Not in the manual yet: 8-word EVIO block(record) header:

1. block length
2. block number
3. header length=8
4. event count (# of banks, without dictionary if it is inserted)
5. not used
6. bit info[31-8] version [7-0]; if dectionary is therer, bit 8 (starting from 0) will be set
7. unused
8. magic int = 0xc0da0100


CLAS12 guidelines:

  • 'EVIO BANK' (not 'EVIO SEGMENT' or 'EVIO TAGSEGMENT' will be used for data banks; bank header has 2 words, first one is exclusive bank length in words, second one contains 3 fields: tag[31:20], contentType[15:8] and num[7:0]
  • no mixed formats (for example 'int' and 'short') will be allowed in the same bank, format is described in 8-bit field contentType (or use type=0 and do custom swap ?), except for formatted banks (see below)
  • BOS bank name will be replaced with 12-bit field tag, BOS bank number will be replaced with 8-bit field num
  • banks dictionary (former DDL replacement) will be provided in some form (ASCII ?) and will contains a notation on every bank tag, most important will be the number of 'columns' and the meaning of every column (for example id,tdcl,adcl,tdcr,tdcl), it will help to decode data from the bank and can be used by evio viewers; will be written at least in the beginning of every file
  • data banks will be in 'unsigned short' or 'unsigned int' format; first element will be ID ('slot<<8+channel' without translation, 'layer<<8+wire' or similar with translation)
  • some bank examples:
tdc version 1: ID, TDC
tdc version 2: ID, N_HITS, TDC_1, ... , TDC_N
adc (raw data hits): ID, N_SAMPLES(=window_width), ADC_1, ... , ADC_N
adc (window integral - 32bit): ID, ADC_SUM(can be 22 bits+1 bit overflow)
adc (pulse data hits): ID, N_SAMPLES, FIRST_SAMPLE, ADC_1, ..., ADC_N
  • may give a tags to all existing CLAS banks and make sure CLAS12 bank tags do not overlap - will allow to process old and new banks together


EVIO possible extensions:

  • file split - implemented in CLAS
  • bank 'dictionary-based', or 'format-based' swap (will allow mixed format), can be enforced if contentType=0


EVIO format-based swap

Sergey B. proposed 2 functions to handle format-based banks in EVIO. The idea is to have designated bank with contentType=0xf (or 0x11, 0x12 etc), which will contain 2 internal banks (or segments). First bank (or segment) will contain bank format description, and second bank (or segment) will contain data. Format can be stored in form of ascii string, or in binary form. Two evio swap functions are provided to handle format-based banks: eviofmt() converts format from character string form to binary form, and eviofmtswap() swaps data between big-endian and little-endian forms in according to the format (using binary form). Functions were tested using included test program, but more detailed tests and checks are required, as well as implementation into EVIO package. Available formats are following FORTRAN rules in general, with some restrictions/additions.
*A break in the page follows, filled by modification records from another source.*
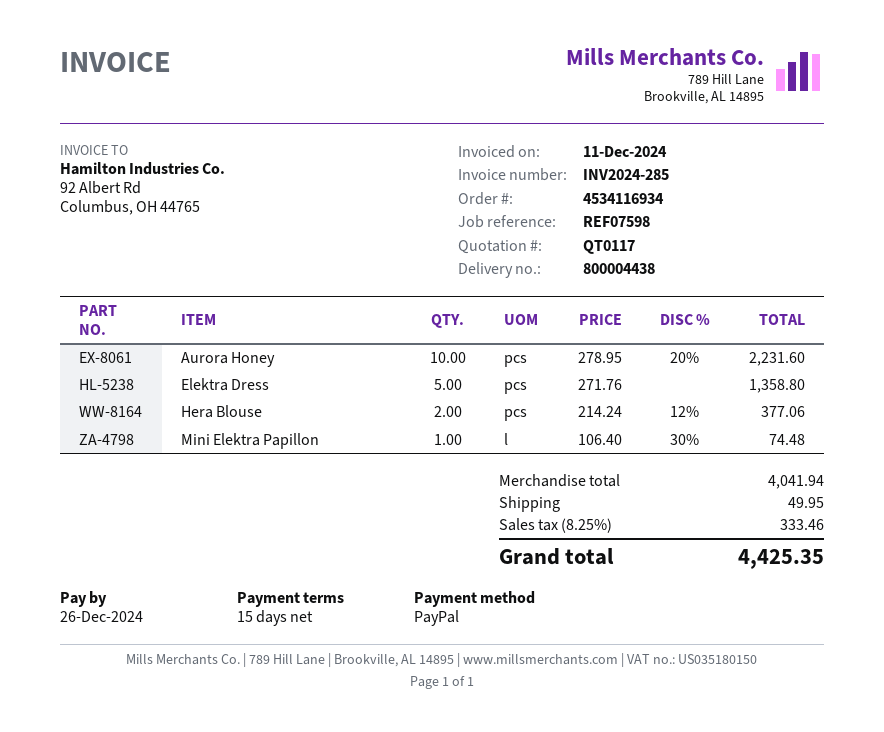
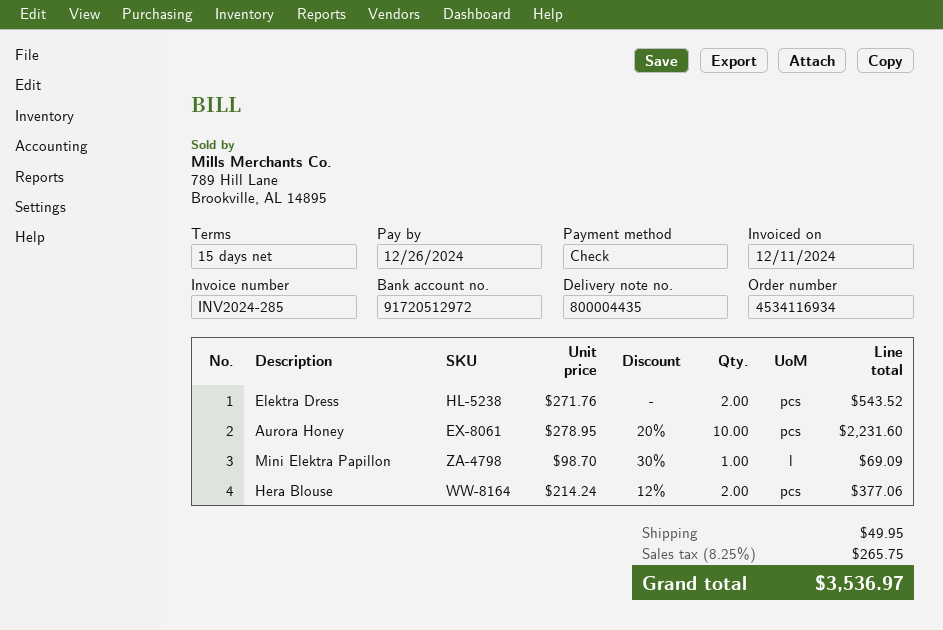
delivery note number: 800004438 -> 800004435
payment method: PayPal -> cheque
Elektra Dress: 5 x 271.76 = 1358.80 -> 2 x 271.76 = 543.52
Mini Elektra Papillon: 1 x 106.40 - 30% = 74.48 -> 1 x 98.70 - 30% = 69.09
tax: 8.25% = 333.46 -> 8.25% = 265.75
total: 4425.35 -> 3536.97

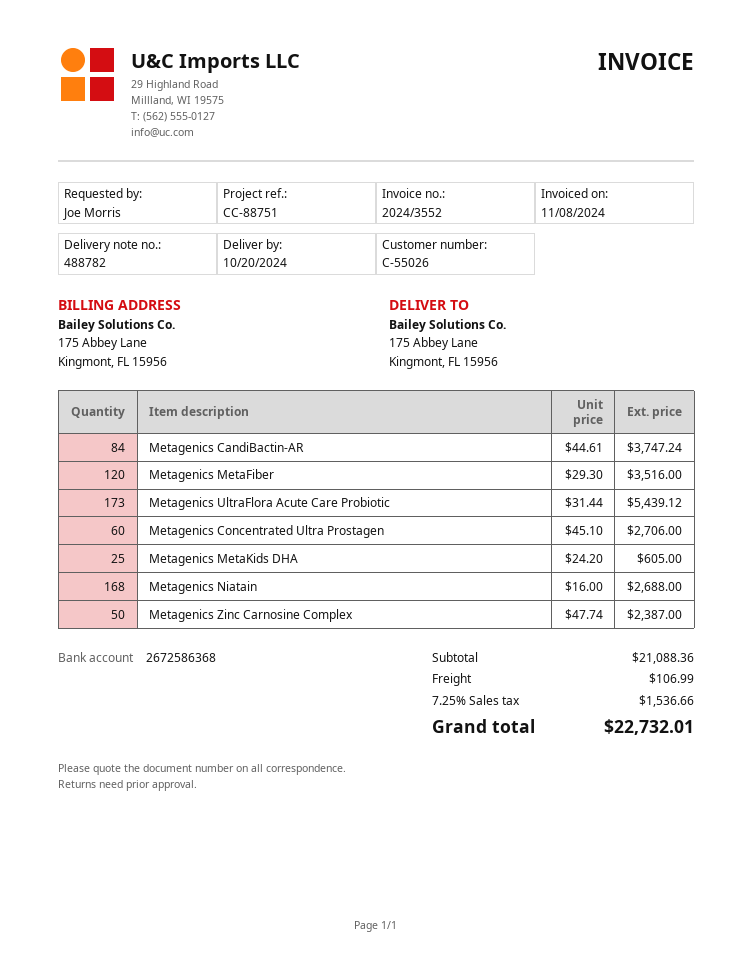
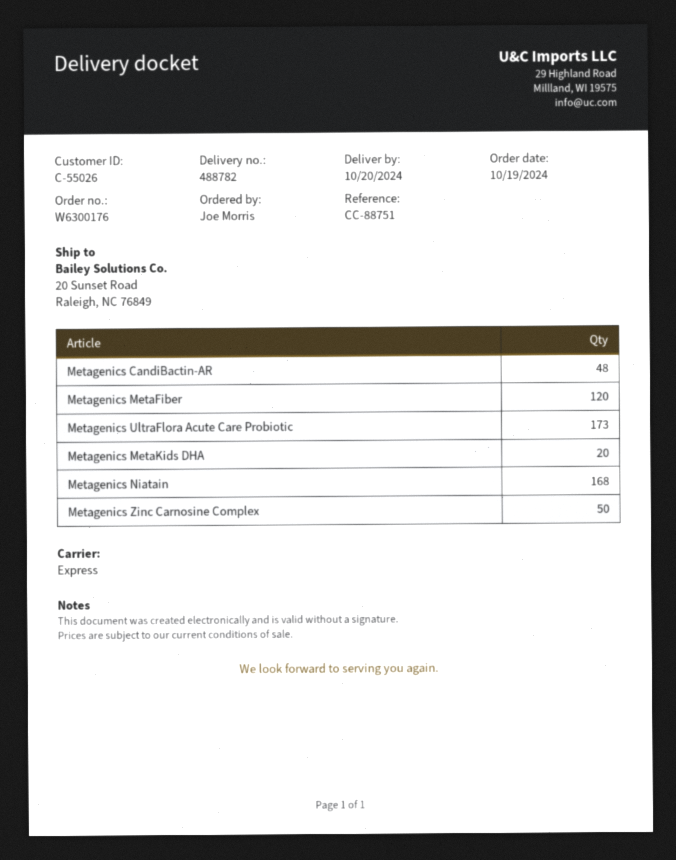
ship to: 175 Abbey Lane, Kingmont, FL 15956 -> 20 Sunset Road, Raleigh, NC 76849
Metagenics CandiBactin-AR: 84 -> 48
Metagenics Concentrated Ultra Prostagen: 60 -> none
Metagenics MetaKids DHA: 25 -> 20

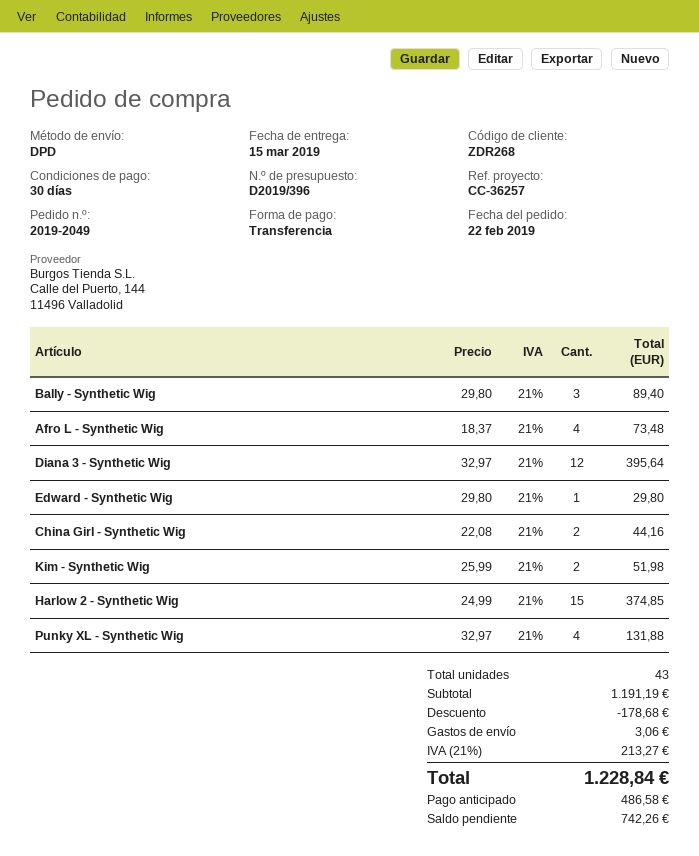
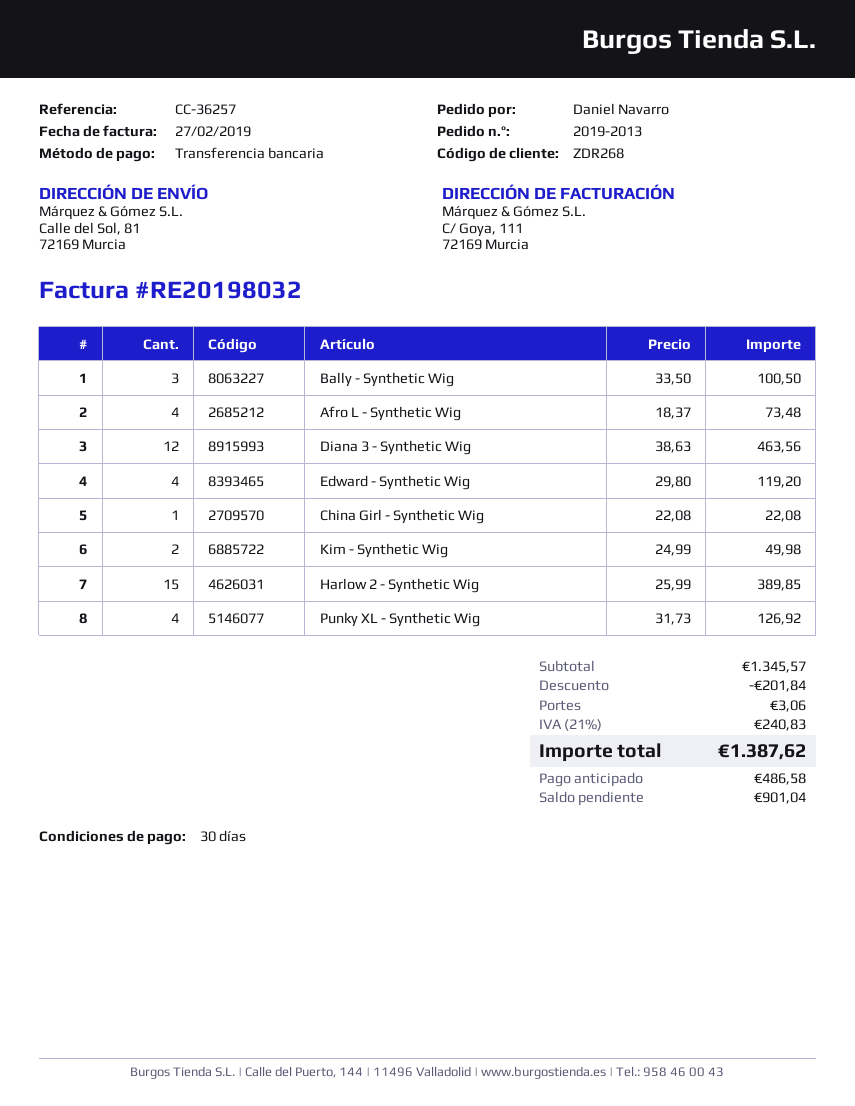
order number: 2019-2049 -> 2019-2013
Bally - Synthetic Wig: 3 x 29.80 = 89.40 -> 3 x 33.50 = 100.50
Diana 3 - Synthetic Wig: 12 x 32.97 = 395.64 -> 12 x 38.63 = 463.56
Edward - Synthetic Wig: 1 x 29.80 = 29.80 -> 4 x 29.80 = 119.20
China Girl - Synthetic Wig: 2 x 22.08 = 44.16 -> 1 x 22.08 = 22.08
Kim - Synthetic Wig: 2 x 25.99 = 51.98 -> 2 x 24.99 = 49.98
Harlow 2 - Synthetic Wig: 15 x 24.99 = 374.85 -> 15 x 25.99 = 389.85
Punky XL - Synthetic Wig: 4 x 32.97 = 131.88 -> 4 x 31.73 = 126.92
subtotal: 1191.19 -> 1345.57
discount: 178.68 -> 201.84
tax: 21% = 213.27 -> 21% = 240.83
total: 1228.84 -> 1387.62
balance: 742.26 -> 901.04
Possible formats and corresponding binary codes:

      1    'i'   unsigned int
      2    'F'   floating point
      3    'a'   8-bit char (C++)
      4    'S'   short
      5    's'   unsigned short
      6    'C'   char
      7    'c'   unsigned char
      8    'D'   double (64-bit float)
      9    'L'   long long (64-bit int)
     10    'l'   unsigned long long (64-bit int)
     11    'I'   int
     12    'A'   hollerith (4-byte char with int*32 bytes order for backward compatibility with BOS)

Examples:

"3I,4S,5I"
"3I,4S,(F,I)"
"3I,4S,3(F,I),F,I,2S,L"
"3I,4S,2(2(F,I)),2S,L"
"3I,4S,3(F,I),F,NS,L"

Rules:

  • when format control reaches last (outer) right parenthesis and there are data left, the format starts again by the last preceding right parenthesis, including its group repeat count, if any, or, if no group specification exists, then at the first left parenthesis of the format specification; if none of above exist, it starts from the beginning of the format control (FORTRAN rules)
  • repeat count must be between 2 and 15, missing repeat count assumed 1
  • if repeat count is 'N' instead of digits, it will be taken from the data assuming int*32 format; it allows to have variable length rows (see last example)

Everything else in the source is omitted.